Dimargaris verticillata

Scientific classification
- Kingdom: Fungi
- Division: Kickxellomycota
- Class: Dimargaritomycetes
- Order: Dimargaritales
- Family: Dimargaritaceae
- Genus: Dimargaris
- Species: D. verticillata
- Binomial name: Dimargaris verticillata R.K. Benj., 1959

= Dimargaris verticillata =

- Genus: Dimargaris
- Species: verticillata
- Authority: R.K. Benj., 1959

Species of fungus

Dimargaris verticillata is a species of fungus within Kickxellomycota.

== Discovery and taxonomy ==
D. verticillata was first described in 1959 from strains taken from mouse and frog dung in Claremont, California. It is named for its verticillately arranged sporophores.

== Description ==
When grown on yeast-starch agar, colonies of D. verticillata have been described as white, becoming cream-colored with age. Vegetative hyphae appear colorless, and are septate and branched, measuring roughly 2-4 μm in diameter. Haustoria begin simply, and become branched with growth.

Sporophores are erect and colorless, and become "irregularly verticillately branched" with time. Sporophores produce as many as 18 branches which contain 2 cells each and are between 35-100 μm in length; these branches bear white, fertile heads. Sporophores reach heights of roughly 1-3 mm; this can be used to differentiate D. verticillata from its close relative, Dimargaris cristalligena, which bears larger sporophores.

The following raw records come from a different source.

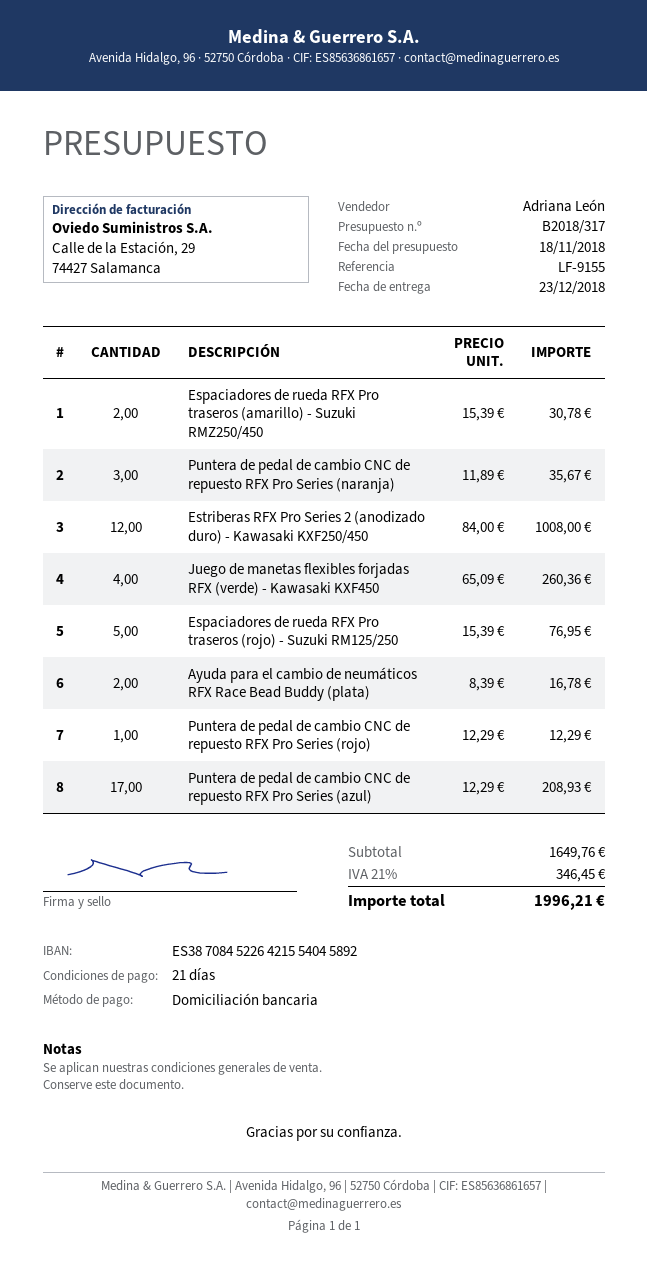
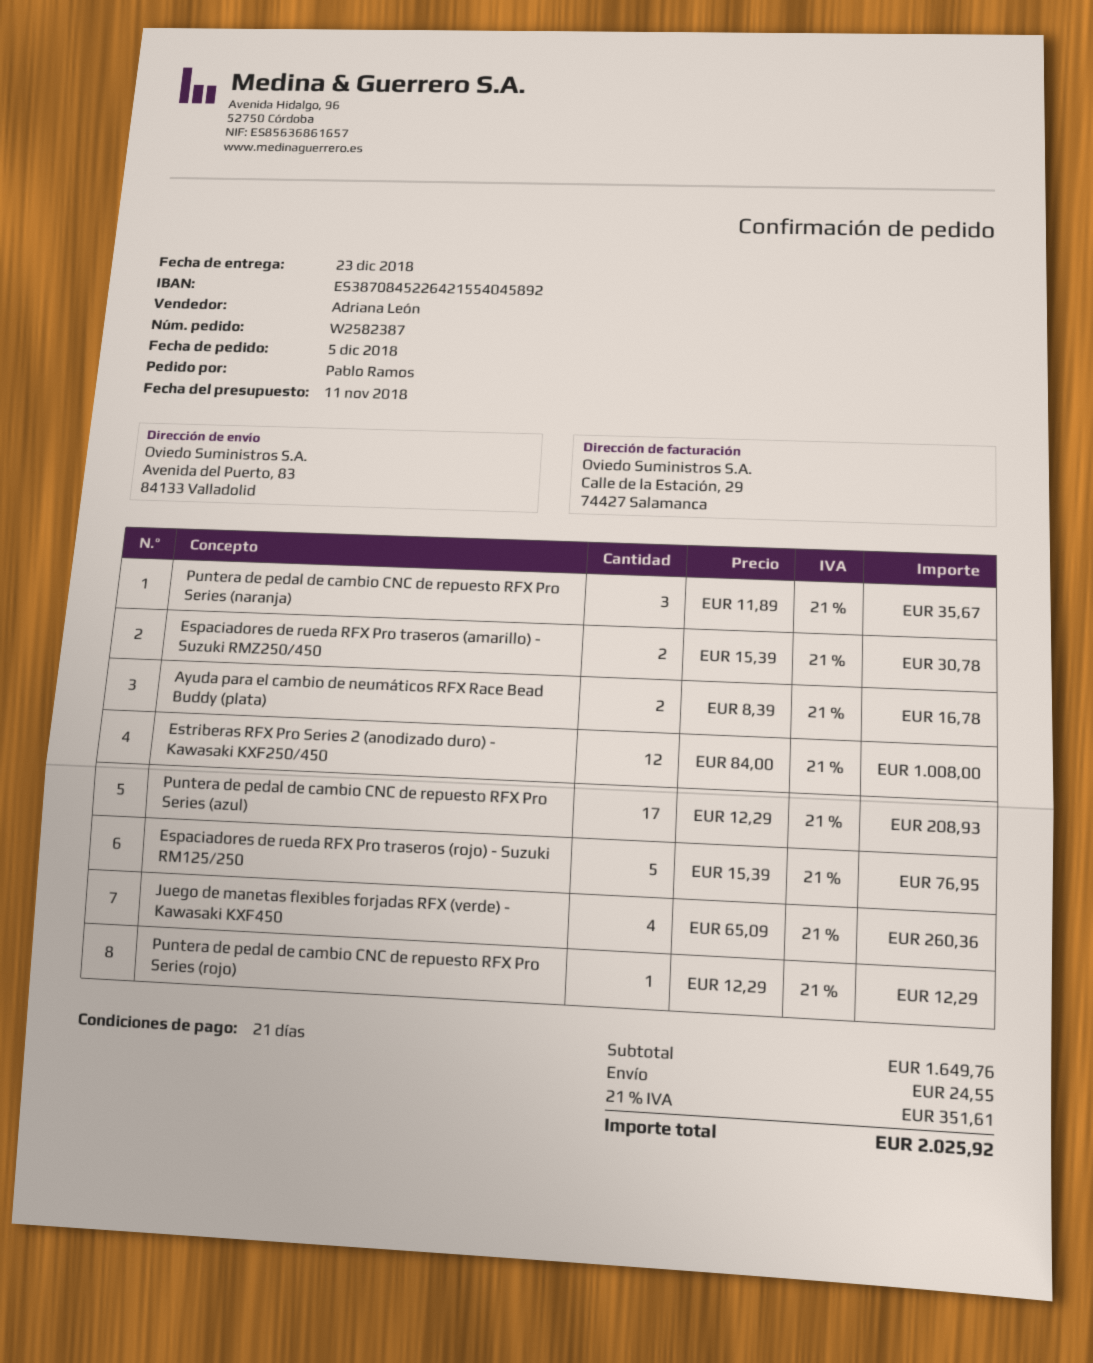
quote date: 2018-11-18 -> 2018-11-11
shipping: none -> 24.55
tax: 21% = 346.45 -> 21% = 351.61
total: 1996.21 -> 2025.92

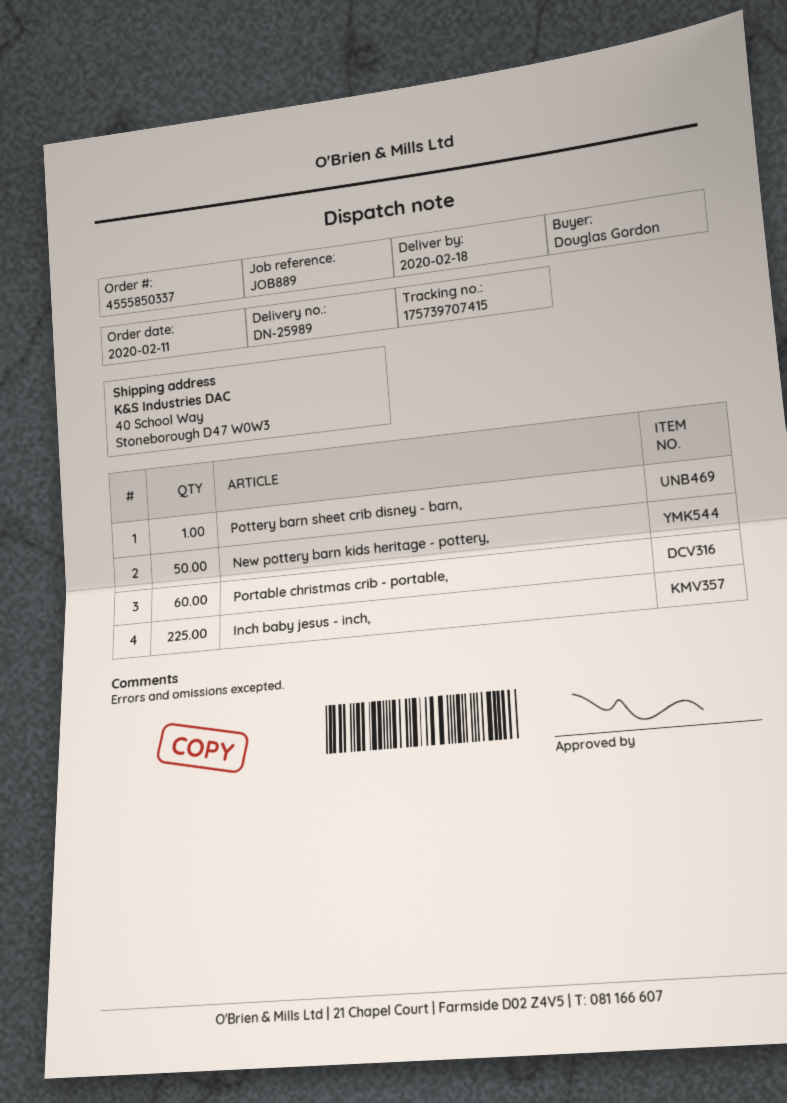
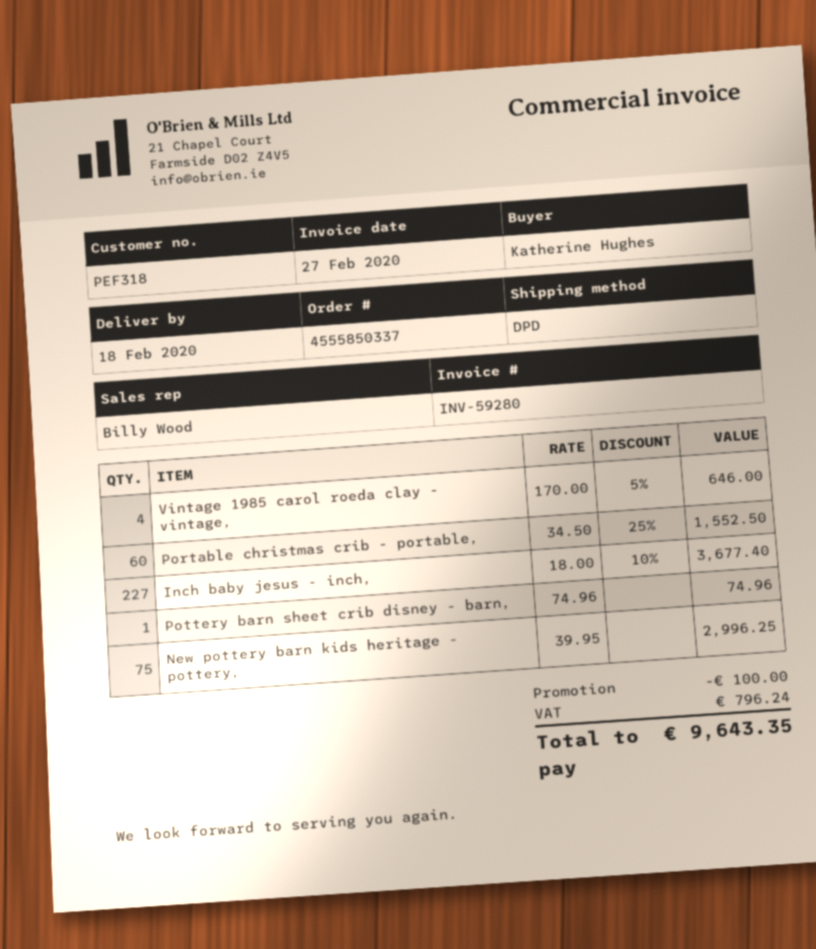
ordered by: Douglas Gordon -> Katherine Hughes
New pottery barn kids heritage - pottery,: 50 -> 75
Inch baby jesus - inch,: 225 -> 227
Vintage 1985 carol roeda clay - vintage,: none -> 4

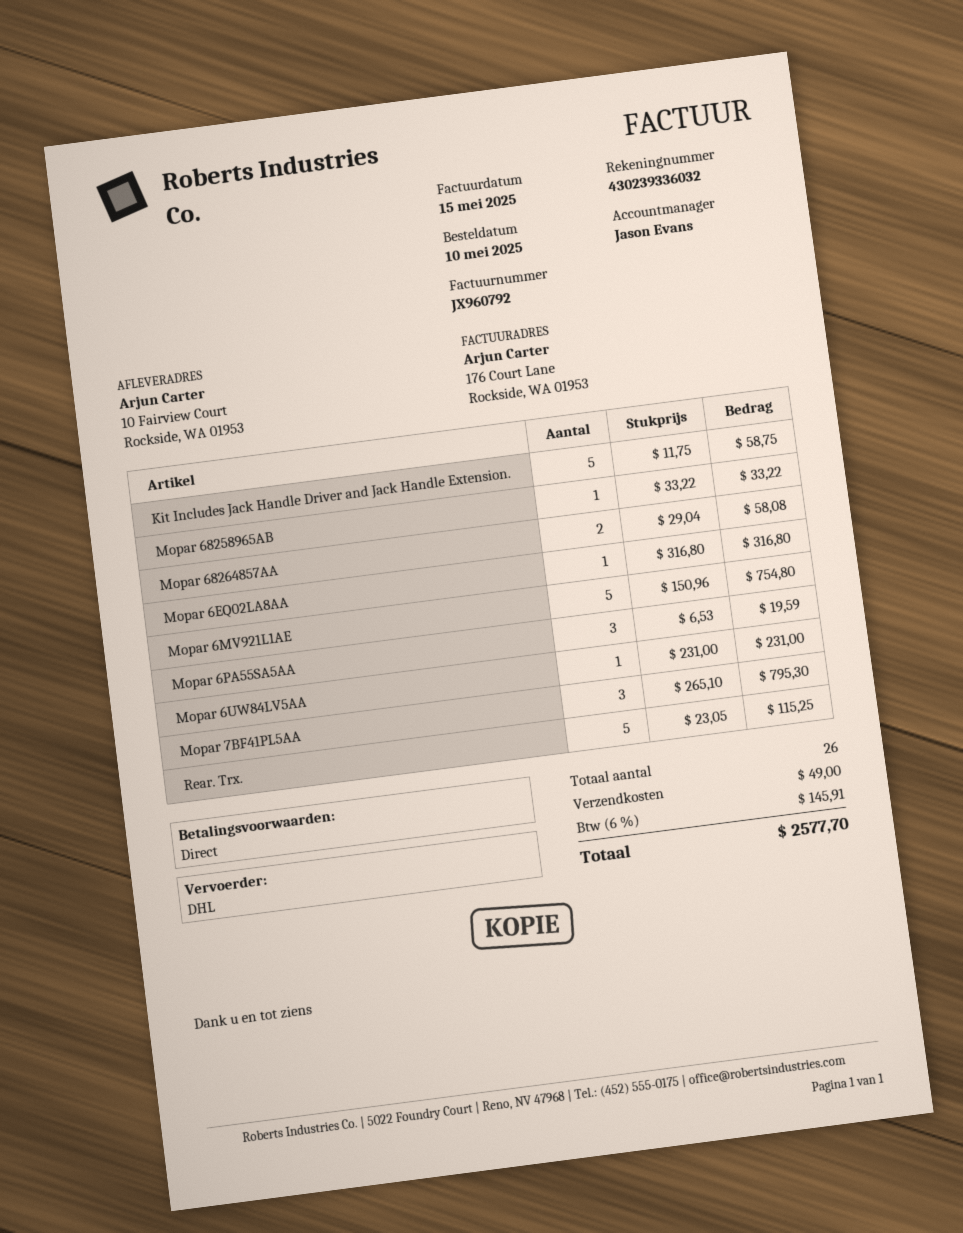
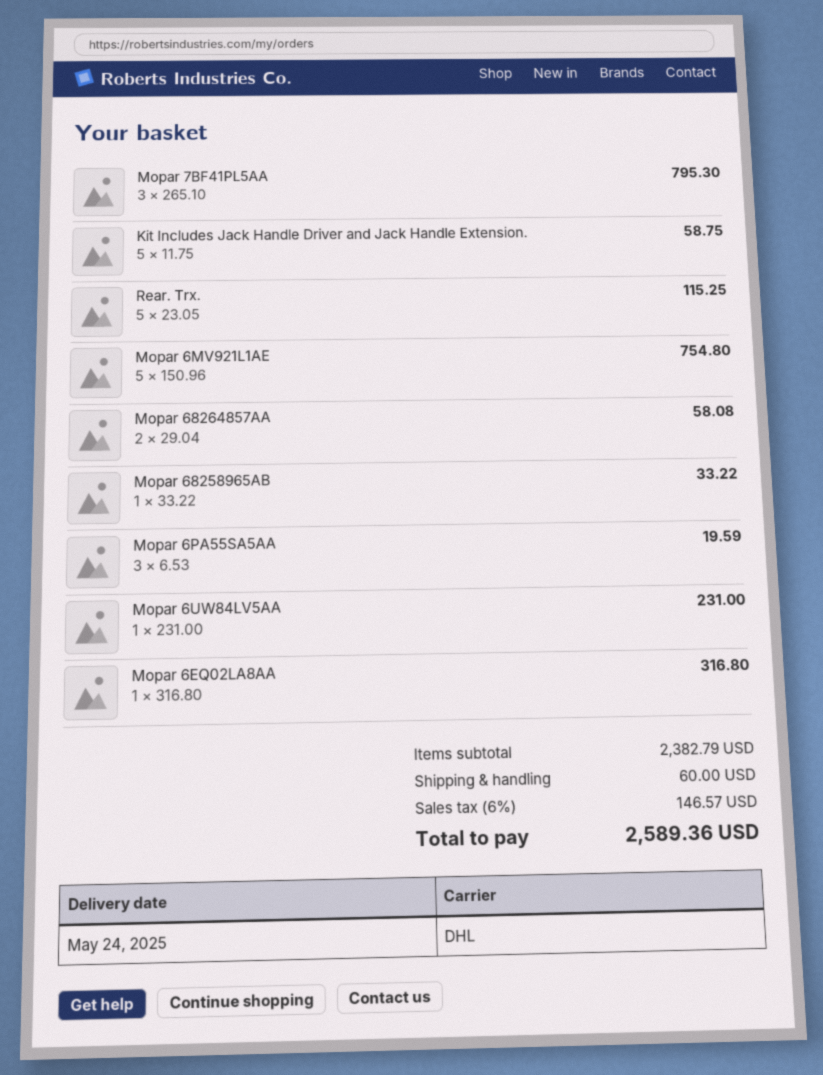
shipping: 49.00 -> 60.00
tax: 6% = 145.91 -> 6% = 146.57
total: 2577.70 -> 2589.36

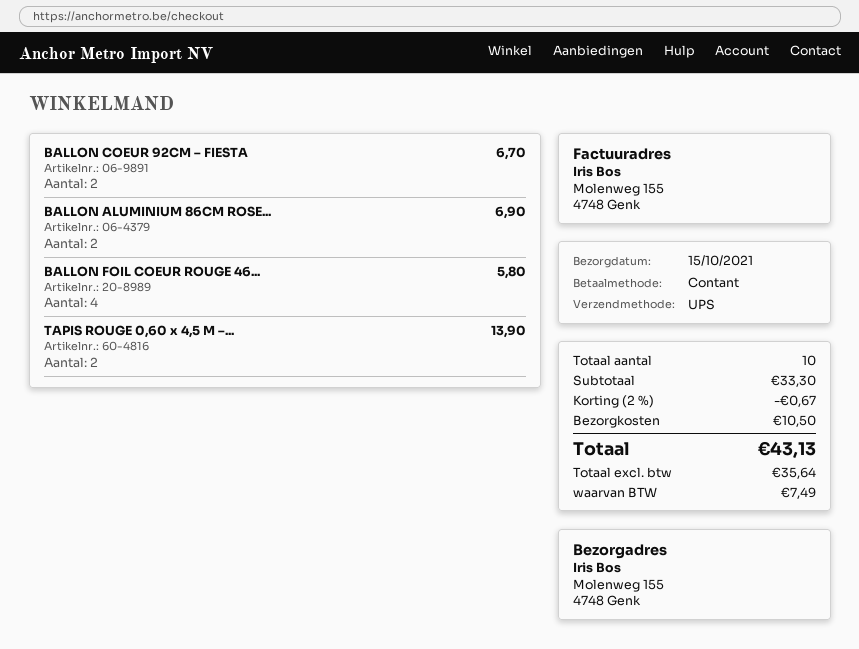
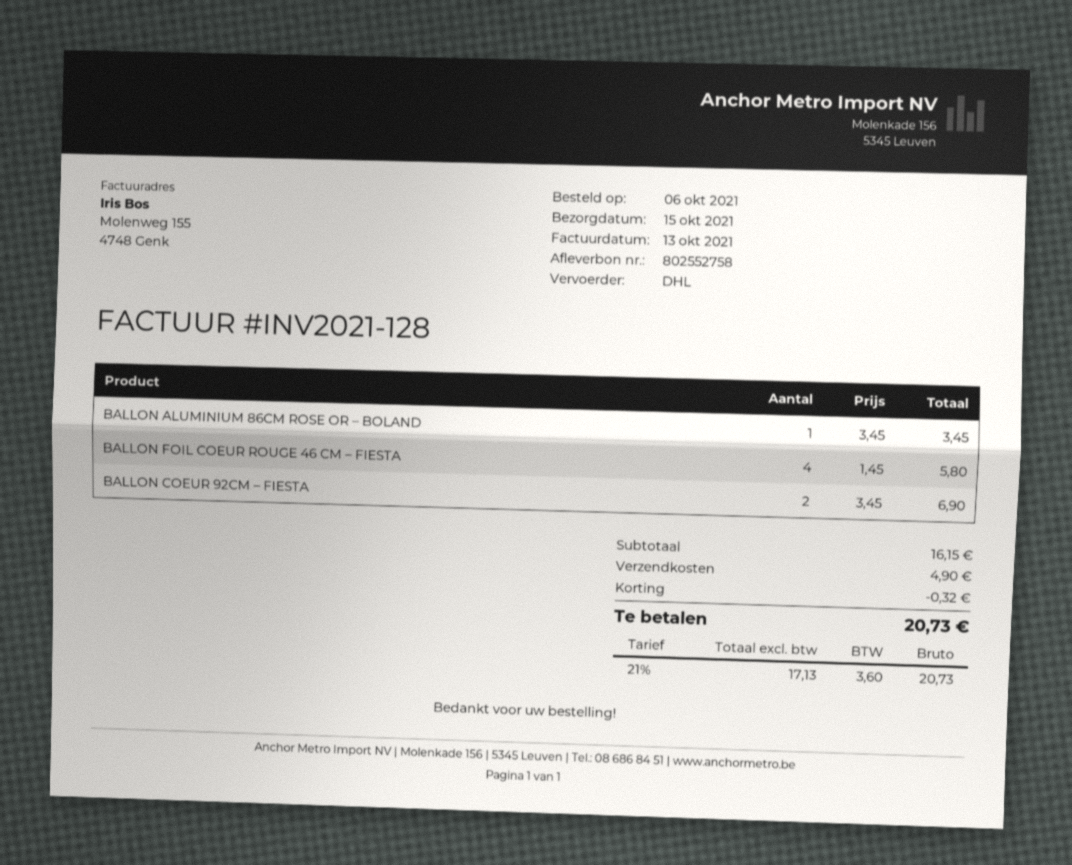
shipping method: UPS -> DHL
BALLON COEUR 92CM – FIESTA: 2 for 6.70 -> 2 for 6.90
BALLON ALUMINIUM 86CM ROSE...: 2 for 6.90 -> 1 for 3.45
TAPIS ROUGE 0,60 x 4,5 M –...: 2 for 13.90 -> none
subtotal: 33.30 -> 16.15
discount: 0.67 -> 0.32
shipping: 10.50 -> 4.90
net: 35.64 -> 17.13
tax: 7.49 -> 3.60
total: 43.13 -> 20.73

== Ecology and distribution ==
Since first discovered, D. verticillata has been known to parasitize the fungus Cokeromyces recurvatus. Later studies have shown that many other fungi may be susceptible to D. verticillata parasitism, such as Mucor spp., Mortierella alpina, and Rhizopus stolonifer.

In addition to California, D. verticillata has also been reported in Middlesex, England.